*** Study material ***
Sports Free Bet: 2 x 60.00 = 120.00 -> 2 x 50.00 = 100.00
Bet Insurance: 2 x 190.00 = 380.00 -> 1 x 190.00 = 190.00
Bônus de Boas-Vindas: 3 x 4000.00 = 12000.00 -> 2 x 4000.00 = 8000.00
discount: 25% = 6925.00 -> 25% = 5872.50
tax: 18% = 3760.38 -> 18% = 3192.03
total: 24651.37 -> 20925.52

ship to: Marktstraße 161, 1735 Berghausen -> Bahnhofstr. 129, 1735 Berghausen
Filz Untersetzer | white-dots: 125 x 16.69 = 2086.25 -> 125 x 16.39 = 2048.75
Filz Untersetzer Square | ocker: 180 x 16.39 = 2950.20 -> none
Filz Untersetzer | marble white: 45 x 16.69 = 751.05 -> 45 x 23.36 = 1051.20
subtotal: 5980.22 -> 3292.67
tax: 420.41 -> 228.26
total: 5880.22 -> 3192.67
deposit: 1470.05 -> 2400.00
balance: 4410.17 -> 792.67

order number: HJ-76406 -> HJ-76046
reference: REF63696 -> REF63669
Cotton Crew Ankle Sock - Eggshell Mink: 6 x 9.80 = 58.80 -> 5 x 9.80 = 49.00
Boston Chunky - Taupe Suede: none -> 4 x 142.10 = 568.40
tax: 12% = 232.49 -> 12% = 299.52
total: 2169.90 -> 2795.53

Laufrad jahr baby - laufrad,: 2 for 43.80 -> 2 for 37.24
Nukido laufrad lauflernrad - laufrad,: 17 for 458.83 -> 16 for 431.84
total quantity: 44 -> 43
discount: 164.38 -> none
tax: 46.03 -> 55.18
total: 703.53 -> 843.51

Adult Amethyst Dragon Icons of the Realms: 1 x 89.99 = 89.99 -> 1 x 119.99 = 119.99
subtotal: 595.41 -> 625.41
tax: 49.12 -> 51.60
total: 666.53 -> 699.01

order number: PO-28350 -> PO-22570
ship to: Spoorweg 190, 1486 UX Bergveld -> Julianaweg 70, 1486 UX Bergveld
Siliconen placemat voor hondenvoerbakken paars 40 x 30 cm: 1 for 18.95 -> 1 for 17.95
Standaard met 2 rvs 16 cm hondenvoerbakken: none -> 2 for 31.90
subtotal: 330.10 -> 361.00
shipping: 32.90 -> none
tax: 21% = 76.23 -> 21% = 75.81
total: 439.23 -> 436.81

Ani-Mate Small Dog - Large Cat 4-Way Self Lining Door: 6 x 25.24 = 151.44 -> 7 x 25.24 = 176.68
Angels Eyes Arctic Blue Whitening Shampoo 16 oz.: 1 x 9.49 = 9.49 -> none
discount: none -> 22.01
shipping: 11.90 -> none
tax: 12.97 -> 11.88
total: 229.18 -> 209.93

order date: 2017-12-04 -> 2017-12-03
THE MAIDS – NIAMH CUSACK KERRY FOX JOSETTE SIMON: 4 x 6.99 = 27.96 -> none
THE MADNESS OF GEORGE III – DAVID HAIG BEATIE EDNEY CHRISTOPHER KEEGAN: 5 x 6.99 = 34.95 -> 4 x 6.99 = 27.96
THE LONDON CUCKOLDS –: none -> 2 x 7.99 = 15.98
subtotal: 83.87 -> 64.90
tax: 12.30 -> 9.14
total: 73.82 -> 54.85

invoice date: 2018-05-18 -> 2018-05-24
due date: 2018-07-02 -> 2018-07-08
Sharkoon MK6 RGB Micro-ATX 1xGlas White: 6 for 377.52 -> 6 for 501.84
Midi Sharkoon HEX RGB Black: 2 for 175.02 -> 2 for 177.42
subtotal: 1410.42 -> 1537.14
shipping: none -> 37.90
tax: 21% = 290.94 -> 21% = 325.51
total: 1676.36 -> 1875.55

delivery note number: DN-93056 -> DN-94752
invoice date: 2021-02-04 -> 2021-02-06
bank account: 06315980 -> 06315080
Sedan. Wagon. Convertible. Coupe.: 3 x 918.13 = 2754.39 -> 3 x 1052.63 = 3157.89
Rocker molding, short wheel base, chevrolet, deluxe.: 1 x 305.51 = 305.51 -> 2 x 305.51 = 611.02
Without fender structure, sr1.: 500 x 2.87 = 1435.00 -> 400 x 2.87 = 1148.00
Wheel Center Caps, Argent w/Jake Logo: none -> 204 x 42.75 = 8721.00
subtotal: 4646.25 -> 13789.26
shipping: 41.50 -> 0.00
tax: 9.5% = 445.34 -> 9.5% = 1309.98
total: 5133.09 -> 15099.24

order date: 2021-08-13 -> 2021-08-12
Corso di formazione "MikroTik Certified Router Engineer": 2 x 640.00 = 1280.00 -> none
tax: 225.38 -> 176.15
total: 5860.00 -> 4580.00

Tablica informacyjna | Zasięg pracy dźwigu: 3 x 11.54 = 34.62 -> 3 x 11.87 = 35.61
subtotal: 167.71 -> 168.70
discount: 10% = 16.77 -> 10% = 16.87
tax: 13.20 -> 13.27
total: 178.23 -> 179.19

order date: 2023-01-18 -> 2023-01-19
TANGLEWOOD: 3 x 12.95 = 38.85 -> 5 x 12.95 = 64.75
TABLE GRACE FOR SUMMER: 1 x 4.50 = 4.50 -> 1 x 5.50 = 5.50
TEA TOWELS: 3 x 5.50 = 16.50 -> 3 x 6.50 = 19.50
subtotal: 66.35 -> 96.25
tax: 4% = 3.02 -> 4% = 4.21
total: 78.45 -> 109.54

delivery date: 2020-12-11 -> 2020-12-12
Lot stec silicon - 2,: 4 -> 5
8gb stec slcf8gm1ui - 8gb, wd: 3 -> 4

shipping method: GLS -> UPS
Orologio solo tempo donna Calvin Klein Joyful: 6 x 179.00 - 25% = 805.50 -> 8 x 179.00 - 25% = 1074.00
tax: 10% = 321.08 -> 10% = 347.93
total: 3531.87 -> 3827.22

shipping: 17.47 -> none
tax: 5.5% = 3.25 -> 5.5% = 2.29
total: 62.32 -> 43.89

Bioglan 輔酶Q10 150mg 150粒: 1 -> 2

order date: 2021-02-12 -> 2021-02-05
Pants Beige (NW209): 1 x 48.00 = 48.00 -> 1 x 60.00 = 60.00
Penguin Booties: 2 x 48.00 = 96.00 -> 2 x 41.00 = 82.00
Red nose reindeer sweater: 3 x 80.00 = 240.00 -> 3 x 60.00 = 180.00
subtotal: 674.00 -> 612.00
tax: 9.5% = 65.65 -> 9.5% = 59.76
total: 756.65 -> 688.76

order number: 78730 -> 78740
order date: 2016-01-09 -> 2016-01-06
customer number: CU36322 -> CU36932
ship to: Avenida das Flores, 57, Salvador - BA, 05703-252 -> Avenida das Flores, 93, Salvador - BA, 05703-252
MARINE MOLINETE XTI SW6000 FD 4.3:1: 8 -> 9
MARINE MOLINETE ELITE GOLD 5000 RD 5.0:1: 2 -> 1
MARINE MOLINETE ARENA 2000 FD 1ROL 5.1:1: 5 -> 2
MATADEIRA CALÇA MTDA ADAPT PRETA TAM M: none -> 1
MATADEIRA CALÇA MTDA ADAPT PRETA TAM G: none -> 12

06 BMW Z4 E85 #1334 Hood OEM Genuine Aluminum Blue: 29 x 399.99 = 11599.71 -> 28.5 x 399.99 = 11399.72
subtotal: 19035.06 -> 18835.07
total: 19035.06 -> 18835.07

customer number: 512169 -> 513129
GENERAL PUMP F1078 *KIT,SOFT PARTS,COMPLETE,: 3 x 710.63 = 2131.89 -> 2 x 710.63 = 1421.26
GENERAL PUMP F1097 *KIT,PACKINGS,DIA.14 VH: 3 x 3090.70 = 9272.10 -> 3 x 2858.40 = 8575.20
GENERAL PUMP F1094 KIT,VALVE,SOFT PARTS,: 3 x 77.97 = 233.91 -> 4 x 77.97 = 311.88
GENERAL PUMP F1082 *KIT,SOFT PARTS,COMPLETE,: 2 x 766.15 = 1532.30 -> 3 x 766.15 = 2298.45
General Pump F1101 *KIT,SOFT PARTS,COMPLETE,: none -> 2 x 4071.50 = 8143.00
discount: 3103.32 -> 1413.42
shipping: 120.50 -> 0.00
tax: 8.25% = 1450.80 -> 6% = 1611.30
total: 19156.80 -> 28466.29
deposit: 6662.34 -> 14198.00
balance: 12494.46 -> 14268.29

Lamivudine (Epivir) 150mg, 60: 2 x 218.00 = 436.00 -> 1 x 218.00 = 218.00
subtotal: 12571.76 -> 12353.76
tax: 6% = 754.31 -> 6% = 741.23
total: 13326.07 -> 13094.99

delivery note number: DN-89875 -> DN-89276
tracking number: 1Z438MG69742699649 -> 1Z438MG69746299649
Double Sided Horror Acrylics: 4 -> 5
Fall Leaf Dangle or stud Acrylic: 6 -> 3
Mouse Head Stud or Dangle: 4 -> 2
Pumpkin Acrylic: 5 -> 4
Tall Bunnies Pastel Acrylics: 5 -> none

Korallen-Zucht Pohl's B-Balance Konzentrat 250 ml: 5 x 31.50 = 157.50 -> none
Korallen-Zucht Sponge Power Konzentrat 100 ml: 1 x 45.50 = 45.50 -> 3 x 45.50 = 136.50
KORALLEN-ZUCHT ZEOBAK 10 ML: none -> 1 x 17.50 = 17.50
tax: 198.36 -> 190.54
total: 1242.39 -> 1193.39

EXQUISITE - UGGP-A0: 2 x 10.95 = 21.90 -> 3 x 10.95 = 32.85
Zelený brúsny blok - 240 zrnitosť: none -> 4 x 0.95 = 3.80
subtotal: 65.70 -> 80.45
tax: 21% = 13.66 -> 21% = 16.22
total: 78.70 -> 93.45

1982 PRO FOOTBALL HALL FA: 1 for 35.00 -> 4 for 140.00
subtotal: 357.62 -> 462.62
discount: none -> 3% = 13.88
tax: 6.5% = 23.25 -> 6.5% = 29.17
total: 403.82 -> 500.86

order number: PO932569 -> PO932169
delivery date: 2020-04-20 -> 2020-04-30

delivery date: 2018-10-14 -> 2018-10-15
*** End of Study material ***
[What is being asked] Lines above that include the string "note" need to be copied.

[Solution for this exercise]
delivery note number: DN-93056 -> DN-94752
delivery note number: DN-89875 -> DN-89276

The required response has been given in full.